À ce moment-là rien n’était prévu, je me laissais porter.

J’ai participé à un atelier d’écriture en début d’année, et les conseils que j’ai pu avoir n’étaient pas (alors) en phase avec mon état d’esprit du moment. « Tu dois avoir une trame, un fil conducteur, savoir d’où tu viens et où tu veux aller, ensuite tu y suspends les chapitres et tu donnes de la chair ». J’ai plutôt commencé à « épaissir » mes nouveaux amis avant de savoir ce qu’ils allaient devenir dans les jours à suivre. Après tout, pourquoi pas. Qu’ils vivent leur vie après tout.

J’étais aussi un peu le cul entre deux chaises, j’hésitais.

D’un côté j’avais envie de montrer un environnement glauque et sordide dans lequel Réa allait se réveiller. Le pendant de l’univers de Jouland, un truc immonde rempli de froid et de terreur, comme on peut en lire parfois. De l’autre le père que je suis hésitait et avait un peu mal au bide. Finalement l’image sera tout même rose et pas noire, mais plutôt poussiéreuse que sanguinolente ou morbide. Le vide et la solitude plutôt que l’humidité et les bestioles. Le trash inutile ne m’intéresse pas, et de tout façon les personnages n’en ont pas voulu. Ils sont raisonnables, parfois plus que moi.

Araignée

L’homme que l’on découvre, Pietr, est cynique, calculateur. Lui-même se définit « marchand, pas barbare ». Ce qu’il fait est monstrueux, mais il a néanmoins une certaine forme de lucidité et de recul. « Ce n’est pas de ma faute s’il y a des parents inconscients. ». Il a pris son temps, a bien observé, tout noté. Simple, efficace. Effrayant quand on y pense. Il faut toujours faire attention lorsque l’on mange une glace en marchant. Un trottoir, une merde jaune et fumante – un aimant à chaussures -, une bousculade. Ou pire.

Il subit le système et en joue (on ne connaît pas bien son histoire), ses actes sont la résultante d’une société qui roule sur la jante et qui favorise ses propres dérèglements. Qu’il voit Trump à la télé est tout aussi symbolique. Le pognon et la puissance avant tout. L’empathie et la bienveillance pour les faibles et les ignorants. Les forts gouvernent et laissent les miettes aux affamés qui se nourrissent comme ils peuvent. Et Pietr à faim.

Je me rappelle bien écrivant ce chapitre dans un troquet près du Luxembourg face à une bière, j’aime me poser dans toutes sortes d’endroits pour éponger les ambiances et imaginer les vies.
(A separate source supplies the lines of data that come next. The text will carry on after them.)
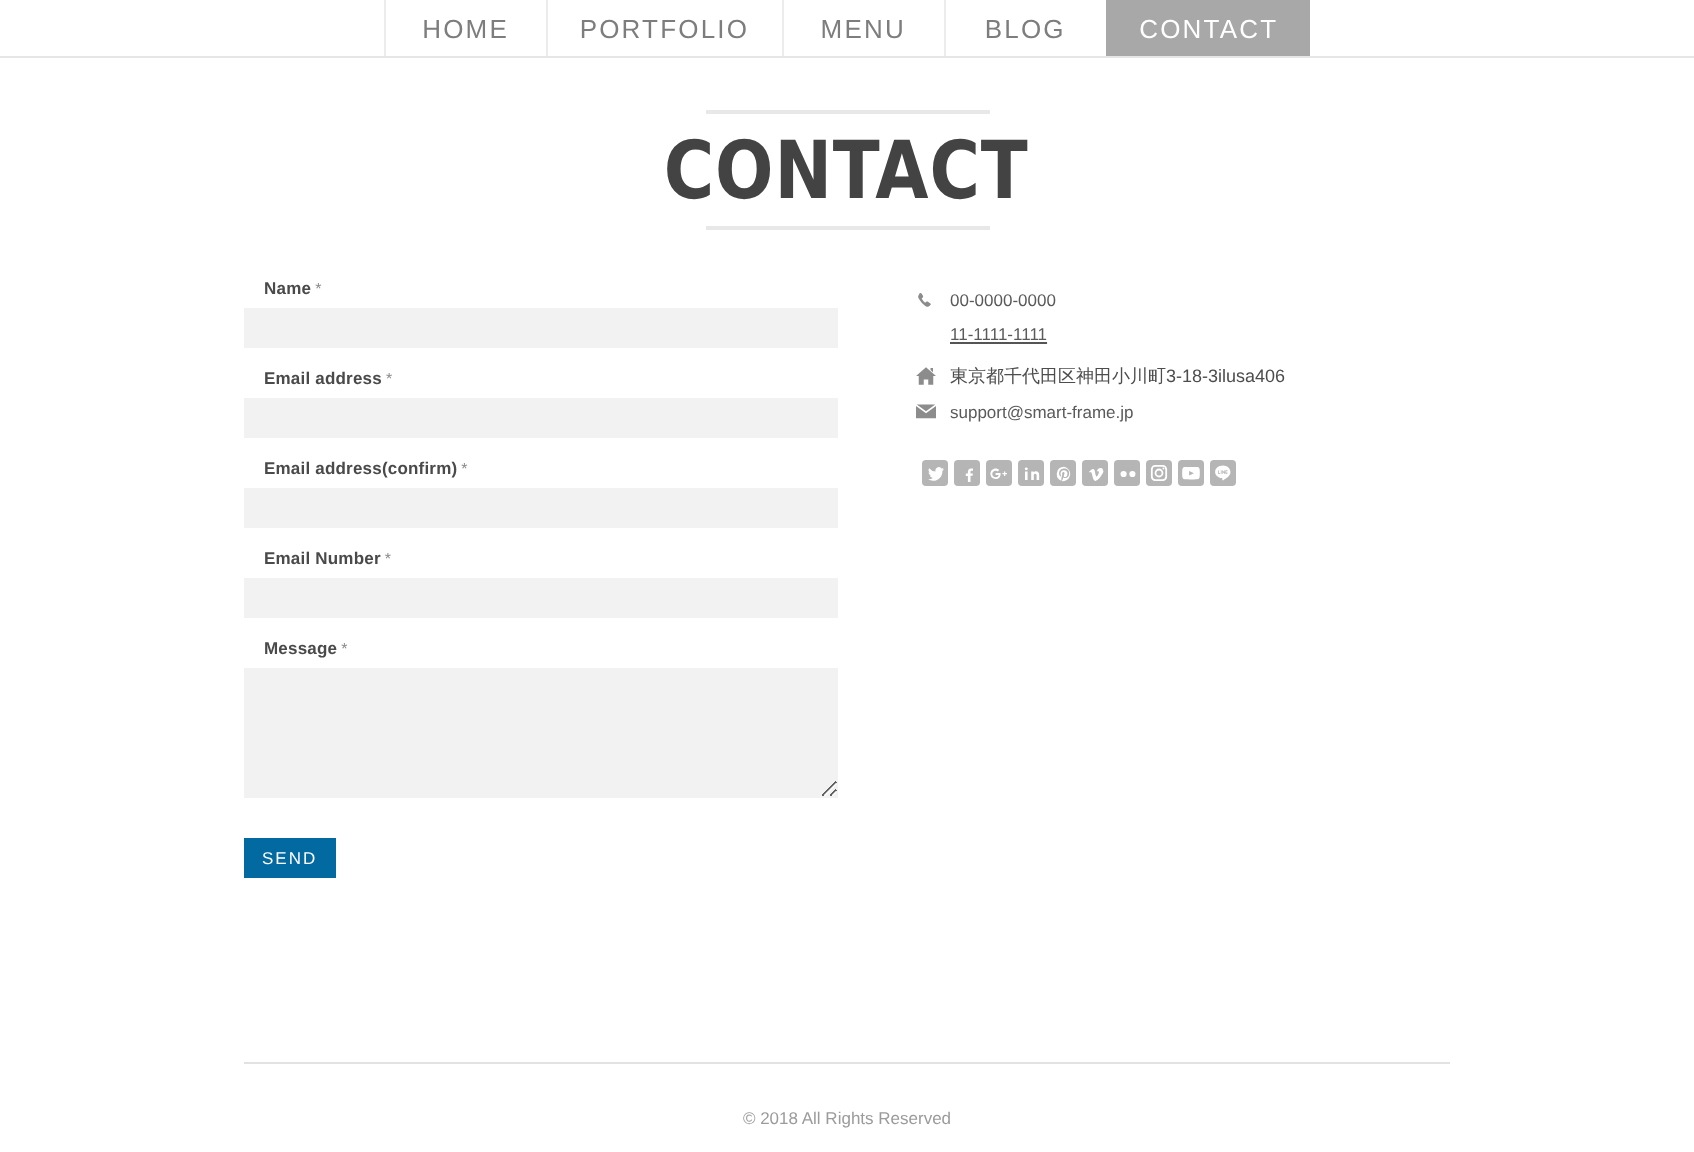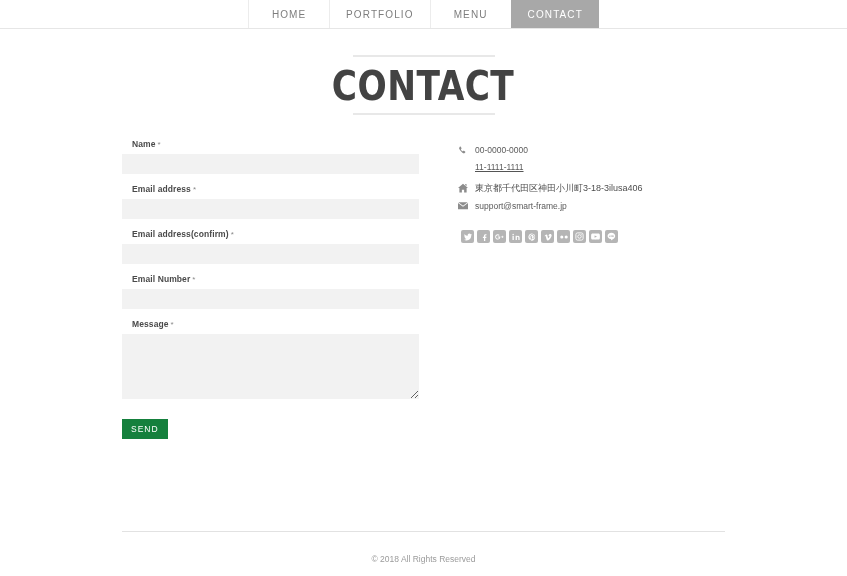"HOME" .nav-item { font-size: 10px -> 13px }
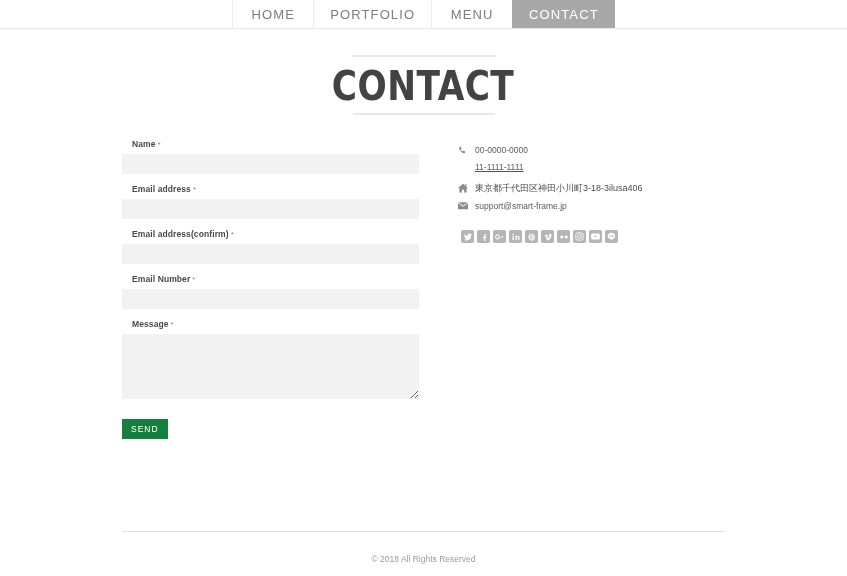"BLOG" div.nav-item { html: none -> <div> <span>BLOG</span> </div> }
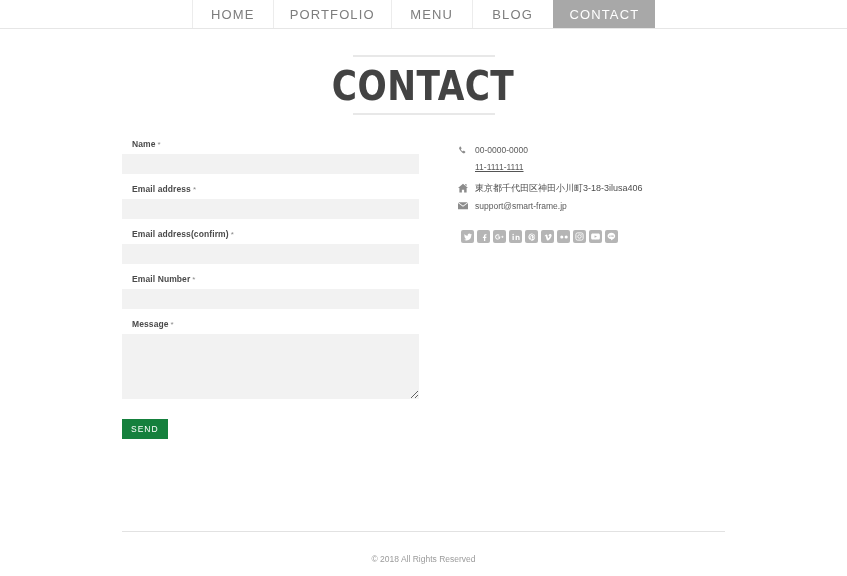"SEND" .send-btn { background: #15803d -> #0369a1 }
Je nourrissais ma boîte à idées, mon voisin s’empiffrait d’un burger. Pietr est au MacDo.

J’ai de bons copains et des souvenirs joyeux de Prague. Dont un handballeur aux yeux bleus et magnétiques. Ne cherchez pas plus loin. Mais je ne lui ai pas volé son prénom.

Il a de grandes mains, elles lui seront utiles.